Plus jamais vous n’attendrez au pied de la cheminée dans l’espoir de voir débouler Santa Claus. 3615 Code Père Noël joue toutes les cartes les plus malsaines qui pourraient être abattues lorsque l’on pense à cette période festive : des meurtres, de la torture psychologique et pédophile. L’œuvre se veut choquante et dénonciatrice. Elle distille sans aucune parcimonie sa folie destructrice afin de nous renvoyer en pleine face le côté le plus obscur de la démence chez l’être humain. Si j’insistais sur les talents plus qu’évident de Patrick Floersheim, sa proie, Alain Mussy, nous régale d’une force bluffante. En effet, ce petit bout de 9 ans, va devoir devenir homme s’il veut préserver sa vie et par la même occasion celle de son grand-père totalement dépendant. On y retrouve une métaphore exacerbée du rite initiatique du passage de l’enfance à l’âge adulte. Vous savez, cette période bien pourrie dans la vie de tout un chacun où votre corps change, mute. L’acné, la mauvaise haleine, la voix qui mue…la puberté fait mal. Ici la douleur est exprimée différemment évidemment et c’est dans les larmes et le sang que Thomas perdra toute l’illusion de ses rêves enfantins.
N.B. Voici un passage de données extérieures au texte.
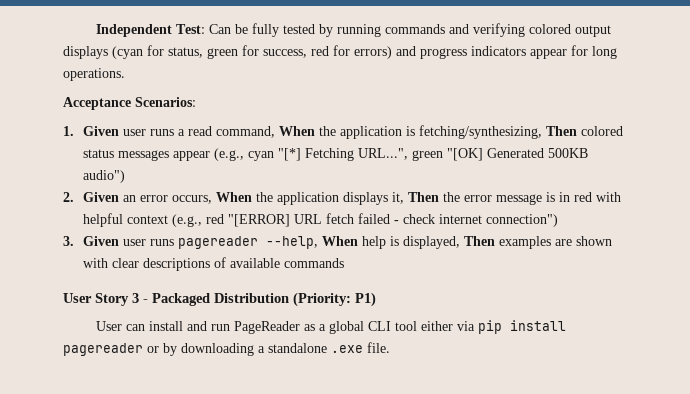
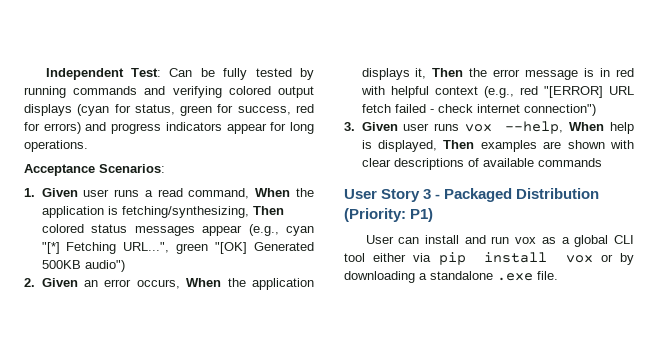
- 3. Given user runs pagereader --help, When help is displayed, Then examples are shown with clear descriptions of available commands
+ 3. Given user runs vox --help, When help is displayed, Then examples are shown with clear descriptions of available commands
- User can install and run PageReader as a global CLI tool either via pip install pagereader or by downloading a standalone .exe file.
+ User can install and run vox as a global CLI tool either via pip install vox or by downloading a standalone .exe file.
A l’heure où la traque aux pédophiles sur internet fait rage, le film montre bien que le problème était déjà d’actualité à l’époque du minitel. Les enfants sont vraiment de plus en plus précoce et veulent toujours tout faire beaucoup plus vite. D’ailleurs, la figure matriarcale absente du film qui abandonne son enfant aux mains de la « vie » juste après le décès du père est un leitmotiv qu’on peut retrouver chez René Manzor. Dans Le Passage, il y avait cette recherche de l’être aimé qu’on ne pense pas mort et qu’on veut revoir au point de ne pas trouver de soutien auprès de sa mère. Dans Un Amour de Sorcière, il se concentrait sur l’héritage familial à travers la convoitise du bambin. Traumatisme inhérent dans la famille Lalanne ou simple sujet qui inspire son auteur ? Je ne suis pas là pour taper sur Manzor, d’autant plus que ses films me parlent (serait-ce moi le traumatisé en fin de compte ?).

3615 Code Père Noël (1990) - Critique

3615 Code Père Noël s’adresse tout de même à des personnes ayant le cœur assez bien accroché. Ce n’est pas excessivement gore, loin de là, mais la pression psychologique des idées qu’il véhicule est clairement réservée à un public plus qu’averti. Il ne me reste qu’à souhaiter une fois de plus une édition DVD au plus vite. Je vous laisse, il faut que j’aille voir un psy afin de lui parler de ce traumatisme que je viens de m’attribuer. Tendresse, chocolat et bonnes fêtes comme dirait l’autre.